__WHAT IS EXPECTED__
Leave the pictures out and transcribe every record exactly.

__SOURCE RECORDS__
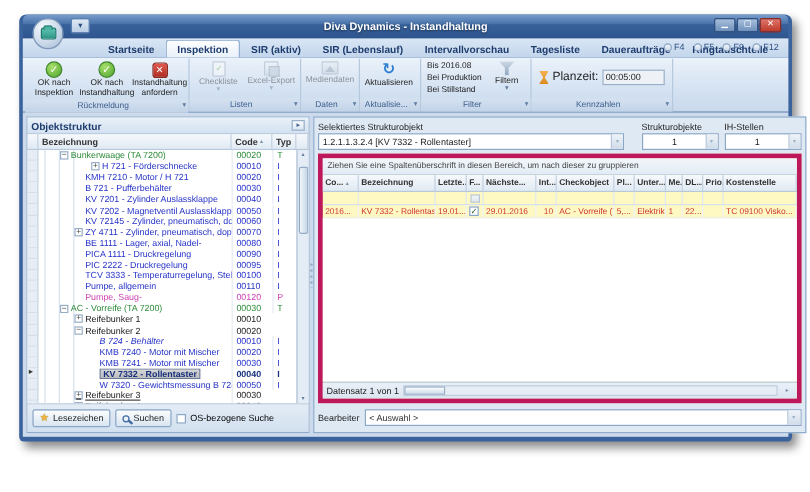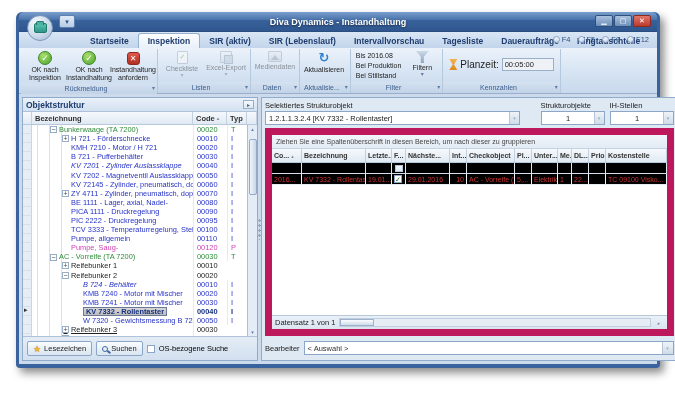--- a/index.html
+++ b/index.html
@@ -291,7 +291,7 @@
             </div>
             <div class="trow">
               <div class="tind"></div>
-              <div class="tlabel c-blue" style="padding-left: 30px;">
+              <div class="tlabel c-blue" style="padding-left: 44px;">
                 <div class="exp plus"></div>
                 <span>H 721 - Förderschnecke</span>
               </div>

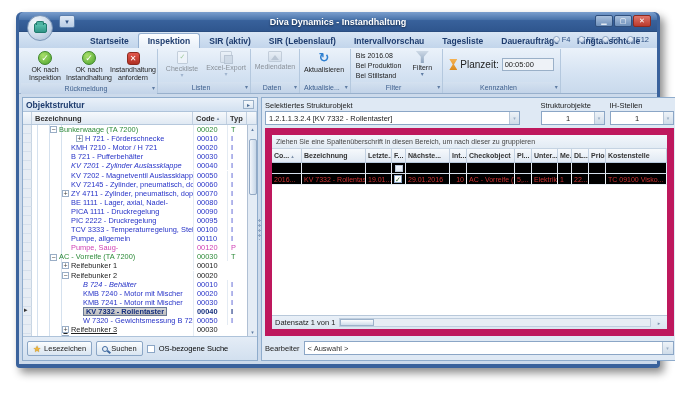--- a/index.html
+++ b/index.html
@@ -321,7 +321,7 @@
             </div>
             <div class="trow">
               <div class="tind"></div>
-              <div class="tlabel c-blue" style="padding-left: 30px; font-style: italic;">
+              <div class="tlabel c-blue" style="padding-left: 30px;">
                 <div class="spc"></div>
                 <span>KV 7201 - Zylinder Auslassklappe</span>
               </div>

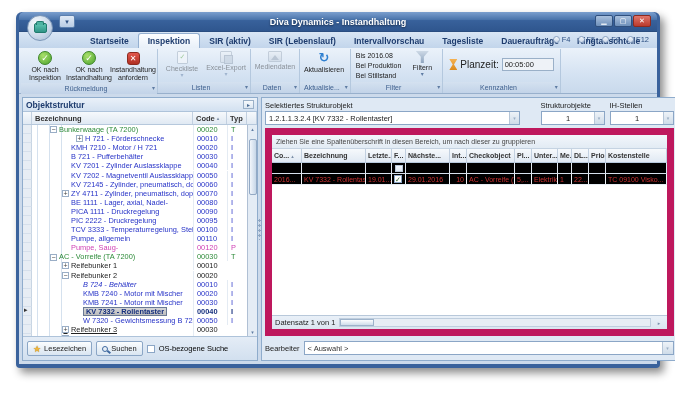--- a/index.html
+++ b/index.html
@@ -108,7 +108,7 @@
   .fb-sel{width:255px}
   .fb-count{width:64px}
   .fb-count .val{margin-left:auto;padding-right:2px}
-  .gridbox{flex:1;background:#000000;border:7px solid #be185d;display:flex;flex-direction:column;min-height:0}
+  .gridbox{flex:1;background:#fef9c3;border:4px solid #be185d;display:flex;flex-direction:column;min-height:0}
   .groupbar{height:14px;background:linear-gradient(#f2f6fb,#e2ebf4);border-bottom:1px solid #c5d3e2;font-size:7px;color:#444;display:flex;align-items:center;padding:0 4px}
   .ghead,.gfilter,.gdata{display:flex;flex:none}
   .ghead{height:14px;background:linear-gradient(#f6f9fc,#e0e9f3);border-bottom:1px solid #b6c8dc}

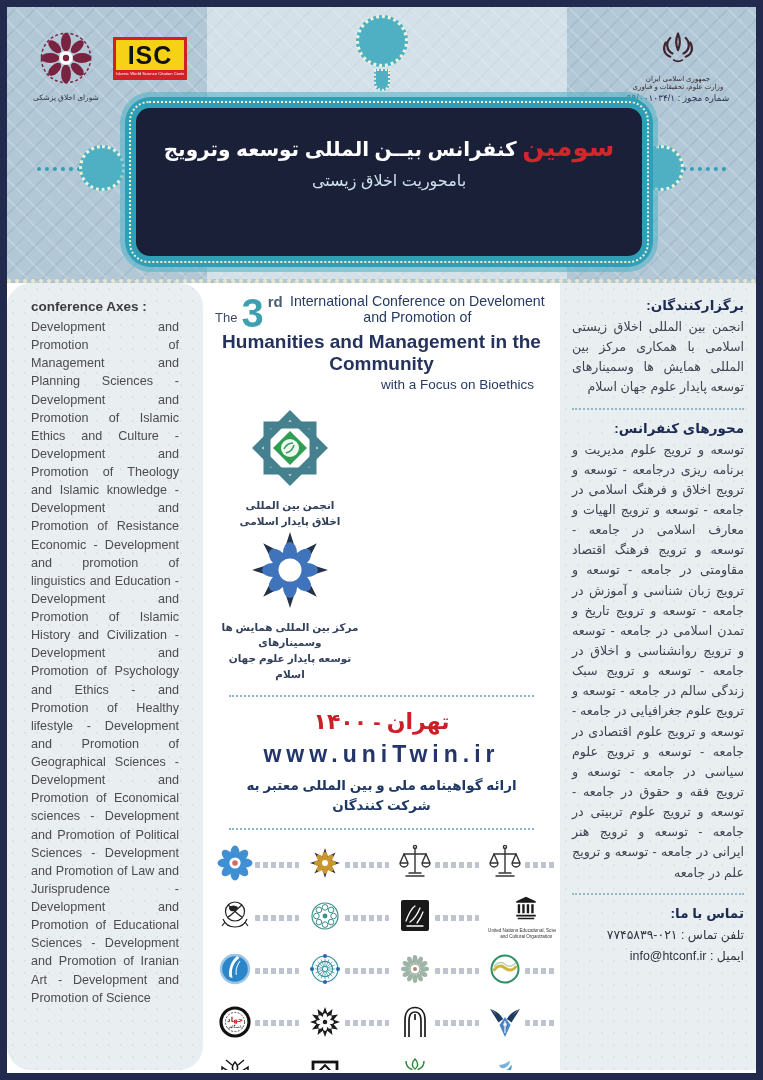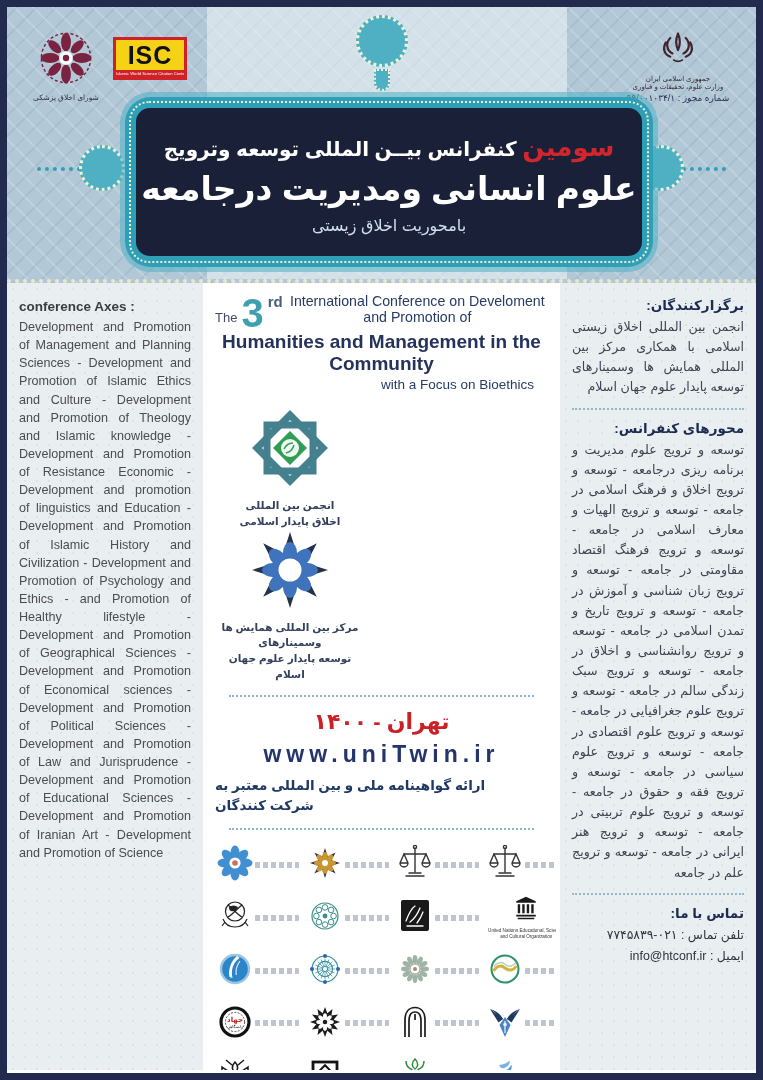--- a/index.html
+++ b/index.html
@@ -152,7 +152,6 @@
           <span class="red">سومین</span>
           <span>کنفرانس بیــن المللی توسعه وترویج</span>
         </div>
-        <div class="l2">علوم انسانی ومدیریت درجامعه</div>
         <div class="l3">بامحوریت اخلاق زیستی</div>
       </div>
     </div>

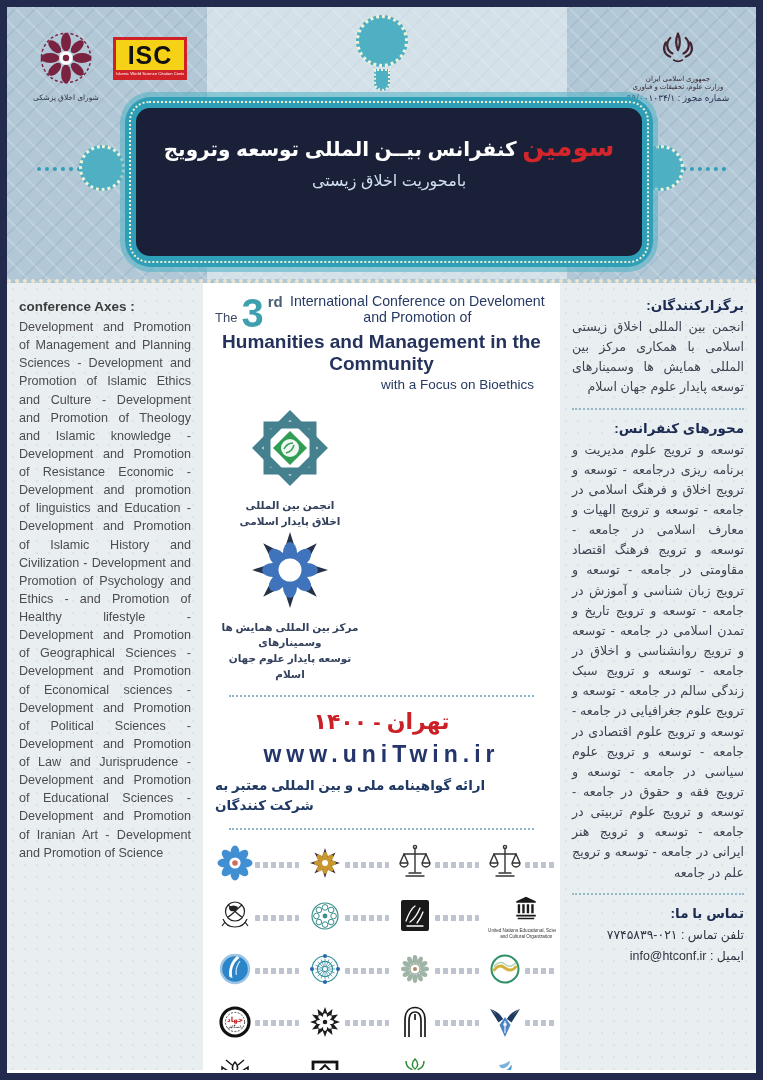--- a/index.html
+++ b/index.html
@@ -43,7 +43,7 @@
   .side{width:196px;flex:0 0 196px;background:#e9eef1;
         background-image:radial-gradient(rgba(120,150,170,.12) 1px,transparent 1px);background-size:12px 12px;
         box-sizing:border-box;overflow:hidden;}
-  .side.left{padding:16px 12px;}
+  .side.left{padding:16px 24px;border-radius:24px;}
   .side.right{padding:14px 12px;direction:rtl;}
   .main{flex:1;background:#fff;padding:10px 8px 0;box-sizing:border-box;overflow:hidden;}
   

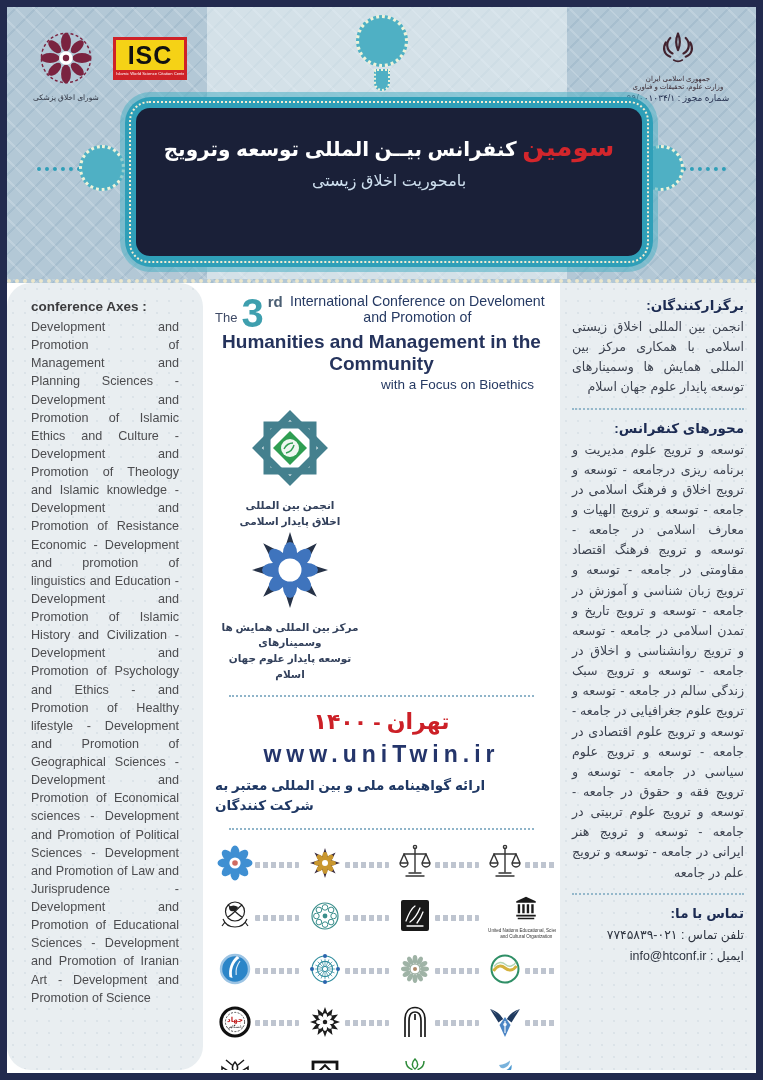--- a/index.html
+++ b/index.html
@@ -69,7 +69,7 @@
   .c-sep{border:none;border-top:2px dotted #8fb4c9;margin:12px 14px;}
   .city{font-size:22px;font-weight:bold;color:#cc2027;text-align:center;direction:rtl;margin-top:2px;}
   .site{font-size:23px;font-weight:bold;color:#24356b;text-align:center;letter-spacing:5px;margin-top:6px;}
-  .cert{font-size:13.5px;font-weight:bold;color:#1f3864;text-align:left;direction:rtl;line-height:1.5;margin-top:8px;}
+  .cert{font-size:13.5px;font-weight:bold;color:#1f3864;text-align:center;direction:rtl;line-height:1.5;margin-top:8px;}
   .sp-h{font-size:15px;font-weight:bold;color:#1c2b52;text-align:center;direction:rtl;margin:4px 0 8px;}
   .sp-grid{display:grid;grid-template-columns:repeat(6,1fr);column-gap:6px;row-gap:9px;width:336px;margin:0 auto;}
   .sp{display:flex;flex-direction:row;align-items:center;justify-content:flex-start;}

__ANSWER SECTION__
--- a/index.html
+++ b/index.html
@@ -291,7 +291,7 @@
             </div>
             <div class="trow">
               <div class="tind"></div>
-              <div class="tlabel c-blue" style="padding-left: 30px;">
+              <div class="tlabel c-blue" style="padding-left: 44px;">
                 <div class="exp plus"></div>
                 <span>H 721 - Förderschnecke</span>
               </div>

--- a/index.html
+++ b/index.html
@@ -321,7 +321,7 @@
             </div>
             <div class="trow">
               <div class="tind"></div>
-              <div class="tlabel c-blue" style="padding-left: 30px; font-style: italic;">
+              <div class="tlabel c-blue" style="padding-left: 30px;">
                 <div class="spc"></div>
                 <span>KV 7201 - Zylinder Auslassklappe</span>
               </div>

--- a/index.html
+++ b/index.html
@@ -108,7 +108,7 @@
   .fb-sel{width:255px}
   .fb-count{width:64px}
   .fb-count .val{margin-left:auto;padding-right:2px}
-  .gridbox{flex:1;background:#000000;border:7px solid #be185d;display:flex;flex-direction:column;min-height:0}
+  .gridbox{flex:1;background:#fef9c3;border:4px solid #be185d;display:flex;flex-direction:column;min-height:0}
   .groupbar{height:14px;background:linear-gradient(#f2f6fb,#e2ebf4);border-bottom:1px solid #c5d3e2;font-size:7px;color:#444;display:flex;align-items:center;padding:0 4px}
   .ghead,.gfilter,.gdata{display:flex;flex:none}
   .ghead{height:14px;background:linear-gradient(#f6f9fc,#e0e9f3);border-bottom:1px solid #b6c8dc}

--- a/index.html
+++ b/index.html
@@ -152,7 +152,6 @@
           <span class="red">سومین</span>
           <span>کنفرانس بیــن المللی توسعه وترویج</span>
         </div>
-        <div class="l2">علوم انسانی ومدیریت درجامعه</div>
         <div class="l3">بامحوریت اخلاق زیستی</div>
       </div>
     </div>

--- a/index.html
+++ b/index.html
@@ -43,7 +43,7 @@
   .side{width:196px;flex:0 0 196px;background:#e9eef1;
         background-image:radial-gradient(rgba(120,150,170,.12) 1px,transparent 1px);background-size:12px 12px;
         box-sizing:border-box;overflow:hidden;}
-  .side.left{padding:16px 12px;}
+  .side.left{padding:16px 24px;border-radius:24px;}
   .side.right{padding:14px 12px;direction:rtl;}
   .main{flex:1;background:#fff;padding:10px 8px 0;box-sizing:border-box;overflow:hidden;}
   

--- a/index.html
+++ b/index.html
@@ -69,7 +69,7 @@
   .c-sep{border:none;border-top:2px dotted #8fb4c9;margin:12px 14px;}
   .city{font-size:22px;font-weight:bold;color:#cc2027;text-align:center;direction:rtl;margin-top:2px;}
   .site{font-size:23px;font-weight:bold;color:#24356b;text-align:center;letter-spacing:5px;margin-top:6px;}
-  .cert{font-size:13.5px;font-weight:bold;color:#1f3864;text-align:left;direction:rtl;line-height:1.5;margin-top:8px;}
+  .cert{font-size:13.5px;font-weight:bold;color:#1f3864;text-align:center;direction:rtl;line-height:1.5;margin-top:8px;}
   .sp-h{font-size:15px;font-weight:bold;color:#1c2b52;text-align:center;direction:rtl;margin:4px 0 8px;}
   .sp-grid{display:grid;grid-template-columns:repeat(6,1fr);column-gap:6px;row-gap:9px;width:336px;margin:0 auto;}
   .sp{display:flex;flex-direction:row;align-items:center;justify-content:flex-start;}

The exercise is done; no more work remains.